Le président Donald Trump pousse les grandes compagnies pétrolières américaines à reconstruire le secteur de l’énergie en ruines du Venezuela, mais un stratège vétéran des marchés financiers avertit que les promesses politiques à elles seules ne peuvent pas protéger les avoirs contre une future expropriation.
Baron Lamarre, ancien responsable des opérations de trading chez Petronas, soutient que, à moins que l’industrie n’adopte une infrastructure numérique « sans confiance » pour suivre la propriété, s’appuyer sur des « assurances informelles » laisse le pays fondamentalement non investissable pour des géants tels que Exxon Mobil Corp.(NYSE:XOM).
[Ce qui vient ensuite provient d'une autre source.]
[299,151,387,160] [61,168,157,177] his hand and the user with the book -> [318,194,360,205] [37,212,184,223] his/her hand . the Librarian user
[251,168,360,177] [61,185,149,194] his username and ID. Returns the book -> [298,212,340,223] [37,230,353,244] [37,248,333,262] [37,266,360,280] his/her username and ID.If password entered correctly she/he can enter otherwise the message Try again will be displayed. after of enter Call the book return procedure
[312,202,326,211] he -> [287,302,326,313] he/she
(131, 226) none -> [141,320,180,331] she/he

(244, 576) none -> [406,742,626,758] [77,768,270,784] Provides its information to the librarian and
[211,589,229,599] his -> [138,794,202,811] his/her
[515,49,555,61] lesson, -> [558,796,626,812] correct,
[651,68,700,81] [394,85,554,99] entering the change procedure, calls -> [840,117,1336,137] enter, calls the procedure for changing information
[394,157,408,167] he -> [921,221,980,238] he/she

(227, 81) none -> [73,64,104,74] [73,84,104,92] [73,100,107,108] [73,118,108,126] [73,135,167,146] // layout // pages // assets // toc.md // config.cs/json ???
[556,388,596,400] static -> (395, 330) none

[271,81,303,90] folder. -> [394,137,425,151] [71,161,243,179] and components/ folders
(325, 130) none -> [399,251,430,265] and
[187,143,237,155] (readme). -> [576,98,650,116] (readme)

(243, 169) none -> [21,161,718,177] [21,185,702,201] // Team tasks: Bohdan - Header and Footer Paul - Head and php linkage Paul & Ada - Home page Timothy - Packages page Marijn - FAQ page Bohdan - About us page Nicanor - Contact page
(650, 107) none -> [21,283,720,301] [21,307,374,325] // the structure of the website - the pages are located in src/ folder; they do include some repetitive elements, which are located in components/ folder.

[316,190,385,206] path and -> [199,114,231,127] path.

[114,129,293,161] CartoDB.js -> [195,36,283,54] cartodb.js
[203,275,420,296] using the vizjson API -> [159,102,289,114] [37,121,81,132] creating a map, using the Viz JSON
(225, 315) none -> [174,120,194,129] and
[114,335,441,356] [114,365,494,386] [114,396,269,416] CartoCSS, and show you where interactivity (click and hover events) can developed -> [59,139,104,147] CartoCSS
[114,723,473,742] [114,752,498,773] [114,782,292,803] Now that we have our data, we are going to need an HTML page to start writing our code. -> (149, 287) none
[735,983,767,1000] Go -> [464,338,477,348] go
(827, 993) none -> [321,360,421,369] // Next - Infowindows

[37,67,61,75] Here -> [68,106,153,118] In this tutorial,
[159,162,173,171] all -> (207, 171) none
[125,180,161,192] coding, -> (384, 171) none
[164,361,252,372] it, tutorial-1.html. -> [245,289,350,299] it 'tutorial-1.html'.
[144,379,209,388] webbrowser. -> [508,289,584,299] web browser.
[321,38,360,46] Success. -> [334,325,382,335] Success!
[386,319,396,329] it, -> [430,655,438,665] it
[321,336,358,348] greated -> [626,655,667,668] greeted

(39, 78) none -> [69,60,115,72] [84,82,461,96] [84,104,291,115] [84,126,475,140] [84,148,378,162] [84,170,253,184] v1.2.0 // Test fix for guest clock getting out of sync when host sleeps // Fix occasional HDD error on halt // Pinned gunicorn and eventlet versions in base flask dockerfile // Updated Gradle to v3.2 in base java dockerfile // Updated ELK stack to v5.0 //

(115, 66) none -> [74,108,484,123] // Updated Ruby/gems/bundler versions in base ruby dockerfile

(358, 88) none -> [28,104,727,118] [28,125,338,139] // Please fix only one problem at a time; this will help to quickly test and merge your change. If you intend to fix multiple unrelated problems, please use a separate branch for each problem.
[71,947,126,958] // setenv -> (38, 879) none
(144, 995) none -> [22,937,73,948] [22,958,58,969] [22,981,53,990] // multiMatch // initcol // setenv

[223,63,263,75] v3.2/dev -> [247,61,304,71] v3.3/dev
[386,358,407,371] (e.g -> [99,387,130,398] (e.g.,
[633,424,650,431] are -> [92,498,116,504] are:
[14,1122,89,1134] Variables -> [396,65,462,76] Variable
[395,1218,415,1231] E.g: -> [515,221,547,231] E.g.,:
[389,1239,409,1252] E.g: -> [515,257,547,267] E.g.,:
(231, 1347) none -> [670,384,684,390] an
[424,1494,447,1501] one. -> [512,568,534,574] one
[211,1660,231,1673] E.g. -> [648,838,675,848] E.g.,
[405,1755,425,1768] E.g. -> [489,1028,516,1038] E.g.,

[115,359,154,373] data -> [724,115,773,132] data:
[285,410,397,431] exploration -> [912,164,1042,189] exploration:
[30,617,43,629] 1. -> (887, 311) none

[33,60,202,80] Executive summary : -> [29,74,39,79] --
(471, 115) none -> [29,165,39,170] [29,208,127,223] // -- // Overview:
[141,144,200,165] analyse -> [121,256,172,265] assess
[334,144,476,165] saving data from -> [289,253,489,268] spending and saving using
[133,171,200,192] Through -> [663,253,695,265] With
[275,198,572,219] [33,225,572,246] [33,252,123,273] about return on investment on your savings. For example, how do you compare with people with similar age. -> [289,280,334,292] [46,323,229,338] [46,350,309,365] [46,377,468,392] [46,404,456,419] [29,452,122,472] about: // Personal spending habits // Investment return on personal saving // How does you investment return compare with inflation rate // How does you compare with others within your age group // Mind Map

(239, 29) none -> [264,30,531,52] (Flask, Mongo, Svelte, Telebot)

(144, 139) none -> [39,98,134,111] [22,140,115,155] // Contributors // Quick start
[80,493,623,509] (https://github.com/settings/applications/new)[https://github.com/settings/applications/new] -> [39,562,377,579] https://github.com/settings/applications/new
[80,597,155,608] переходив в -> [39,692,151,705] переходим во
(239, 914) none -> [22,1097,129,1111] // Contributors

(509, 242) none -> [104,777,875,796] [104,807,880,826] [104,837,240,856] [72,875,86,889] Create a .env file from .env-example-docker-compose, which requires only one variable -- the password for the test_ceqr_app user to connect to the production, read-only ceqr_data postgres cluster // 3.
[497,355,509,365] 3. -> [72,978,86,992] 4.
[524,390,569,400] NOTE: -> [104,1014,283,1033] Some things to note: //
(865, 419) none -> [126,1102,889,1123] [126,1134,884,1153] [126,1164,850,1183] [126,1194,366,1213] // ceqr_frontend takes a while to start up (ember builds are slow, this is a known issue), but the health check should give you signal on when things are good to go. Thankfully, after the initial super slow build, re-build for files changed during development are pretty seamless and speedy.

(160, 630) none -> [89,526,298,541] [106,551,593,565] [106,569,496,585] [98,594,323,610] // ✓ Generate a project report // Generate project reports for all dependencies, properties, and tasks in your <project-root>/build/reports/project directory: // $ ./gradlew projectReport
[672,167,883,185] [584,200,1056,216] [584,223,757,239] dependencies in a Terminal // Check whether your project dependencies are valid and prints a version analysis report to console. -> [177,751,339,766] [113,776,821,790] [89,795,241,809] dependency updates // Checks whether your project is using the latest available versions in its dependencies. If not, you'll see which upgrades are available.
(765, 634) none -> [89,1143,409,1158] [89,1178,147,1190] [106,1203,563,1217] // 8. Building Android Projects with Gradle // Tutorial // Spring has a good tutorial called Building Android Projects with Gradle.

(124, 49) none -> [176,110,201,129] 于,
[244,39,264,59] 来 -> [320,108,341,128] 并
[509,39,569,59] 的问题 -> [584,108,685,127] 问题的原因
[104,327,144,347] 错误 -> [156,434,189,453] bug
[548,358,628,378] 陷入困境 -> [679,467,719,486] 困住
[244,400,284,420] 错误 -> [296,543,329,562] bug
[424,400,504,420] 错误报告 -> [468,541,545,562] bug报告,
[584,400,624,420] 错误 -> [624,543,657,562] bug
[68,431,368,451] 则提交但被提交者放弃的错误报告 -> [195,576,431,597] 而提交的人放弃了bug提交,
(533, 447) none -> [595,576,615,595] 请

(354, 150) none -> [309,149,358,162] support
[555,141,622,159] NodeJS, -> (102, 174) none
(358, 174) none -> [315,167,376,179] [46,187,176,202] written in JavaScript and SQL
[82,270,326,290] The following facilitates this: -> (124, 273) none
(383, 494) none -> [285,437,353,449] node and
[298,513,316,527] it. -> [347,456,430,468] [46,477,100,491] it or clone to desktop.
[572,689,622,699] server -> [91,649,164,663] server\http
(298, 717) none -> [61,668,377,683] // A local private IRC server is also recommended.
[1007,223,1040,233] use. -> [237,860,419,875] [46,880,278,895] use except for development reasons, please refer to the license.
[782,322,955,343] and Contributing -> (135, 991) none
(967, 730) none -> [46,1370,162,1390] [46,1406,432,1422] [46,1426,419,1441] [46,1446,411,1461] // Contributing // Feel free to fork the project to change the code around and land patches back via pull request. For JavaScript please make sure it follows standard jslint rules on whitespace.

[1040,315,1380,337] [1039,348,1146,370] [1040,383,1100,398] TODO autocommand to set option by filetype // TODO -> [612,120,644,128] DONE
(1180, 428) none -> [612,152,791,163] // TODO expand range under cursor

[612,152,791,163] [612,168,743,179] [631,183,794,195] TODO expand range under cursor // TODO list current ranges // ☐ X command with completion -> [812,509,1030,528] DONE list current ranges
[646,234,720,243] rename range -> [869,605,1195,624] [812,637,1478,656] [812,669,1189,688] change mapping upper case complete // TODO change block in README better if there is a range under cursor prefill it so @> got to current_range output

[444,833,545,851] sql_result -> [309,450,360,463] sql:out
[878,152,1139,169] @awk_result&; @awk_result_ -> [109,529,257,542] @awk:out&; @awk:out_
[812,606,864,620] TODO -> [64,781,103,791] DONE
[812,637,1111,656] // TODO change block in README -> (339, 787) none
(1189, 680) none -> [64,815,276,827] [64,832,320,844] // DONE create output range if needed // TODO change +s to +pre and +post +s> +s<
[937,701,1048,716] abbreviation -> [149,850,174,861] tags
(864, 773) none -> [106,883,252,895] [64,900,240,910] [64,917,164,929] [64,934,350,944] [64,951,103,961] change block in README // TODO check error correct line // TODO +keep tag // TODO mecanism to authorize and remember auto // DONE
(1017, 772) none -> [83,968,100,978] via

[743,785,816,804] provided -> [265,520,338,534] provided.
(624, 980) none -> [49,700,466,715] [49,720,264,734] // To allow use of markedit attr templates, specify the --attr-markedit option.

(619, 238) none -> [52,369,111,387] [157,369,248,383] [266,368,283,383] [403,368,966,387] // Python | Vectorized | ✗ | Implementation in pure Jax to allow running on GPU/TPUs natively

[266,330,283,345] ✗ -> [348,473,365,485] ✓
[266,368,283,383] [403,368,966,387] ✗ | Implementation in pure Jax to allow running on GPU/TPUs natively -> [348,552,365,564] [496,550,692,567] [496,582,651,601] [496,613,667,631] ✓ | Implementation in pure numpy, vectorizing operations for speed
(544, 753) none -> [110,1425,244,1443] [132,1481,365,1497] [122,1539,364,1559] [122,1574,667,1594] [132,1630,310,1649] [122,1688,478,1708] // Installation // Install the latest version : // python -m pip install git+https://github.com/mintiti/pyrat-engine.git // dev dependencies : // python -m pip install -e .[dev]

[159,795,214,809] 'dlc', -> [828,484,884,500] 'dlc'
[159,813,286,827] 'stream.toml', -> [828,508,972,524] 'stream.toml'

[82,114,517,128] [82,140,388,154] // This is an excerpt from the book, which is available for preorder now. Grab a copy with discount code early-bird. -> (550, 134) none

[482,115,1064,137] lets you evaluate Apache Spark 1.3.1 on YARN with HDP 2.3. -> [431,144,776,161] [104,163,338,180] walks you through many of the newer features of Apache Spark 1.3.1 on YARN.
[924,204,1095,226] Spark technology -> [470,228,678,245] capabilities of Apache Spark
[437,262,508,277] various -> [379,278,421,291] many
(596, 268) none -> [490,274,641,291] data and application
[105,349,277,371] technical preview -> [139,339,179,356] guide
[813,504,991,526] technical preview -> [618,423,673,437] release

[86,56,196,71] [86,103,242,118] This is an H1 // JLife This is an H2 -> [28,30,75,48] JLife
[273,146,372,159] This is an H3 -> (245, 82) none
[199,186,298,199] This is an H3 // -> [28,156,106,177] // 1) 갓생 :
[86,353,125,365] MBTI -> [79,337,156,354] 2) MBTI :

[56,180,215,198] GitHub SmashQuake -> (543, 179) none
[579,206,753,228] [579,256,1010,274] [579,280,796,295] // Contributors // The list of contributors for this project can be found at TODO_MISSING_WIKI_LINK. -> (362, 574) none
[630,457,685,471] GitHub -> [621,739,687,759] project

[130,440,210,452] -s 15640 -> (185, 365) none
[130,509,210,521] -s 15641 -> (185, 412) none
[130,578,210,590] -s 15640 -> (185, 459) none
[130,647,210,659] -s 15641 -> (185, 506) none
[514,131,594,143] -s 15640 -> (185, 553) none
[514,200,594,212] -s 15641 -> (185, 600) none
Une « couche de confiance » numérique
Alors que la Maison Blanche négocie 500 millions de dollars de ventes initiales, selon un rapport de Reuters, Lamarre – qui est maintenant co-fondateur de l’International Digital Exchange (Index) – affirme que les contrats traditionnels sont insuffisants dans une juridiction où « la confiance institutionnelle a été rompue depuis longtemps ».
Lamarre propose de tokeniser le pétrole brut sur la blockchain afin de créer de la transparence. Contrairement aux investissements traditionnels en actions, qui exposent les entreprises à des entités étatiques opaques, la tokenisation permet aux investisseurs de « mettre en quarantaine » des barils spécifiques.
« La tokenisation peut fonctionner de manière crédible comme une couche de confiance », a déclaré Lamarre. « Elle permet aux investisseurs de s’exposer à des flux spécifiques… plutôt qu’à des entités opaques d’entreprises ou d’États ».
En s’engageant dans le respect programmable, les grandes entreprises internationales pourraient appliquer des filtres de sanctions et des conditions de livraison automatiquement, plutôt que de s’appuyer sur une « confiance discrétionnaire ».
Une « prime » fragile
Lamarre a également averti que la prime de prix de 30 % annoncée sur les récentes ventes vénézuéliennes négociées par les États-Unis n’est pas un signe de reprise du marché, mais plutôt un sous-produit temporaire de la politique américaine.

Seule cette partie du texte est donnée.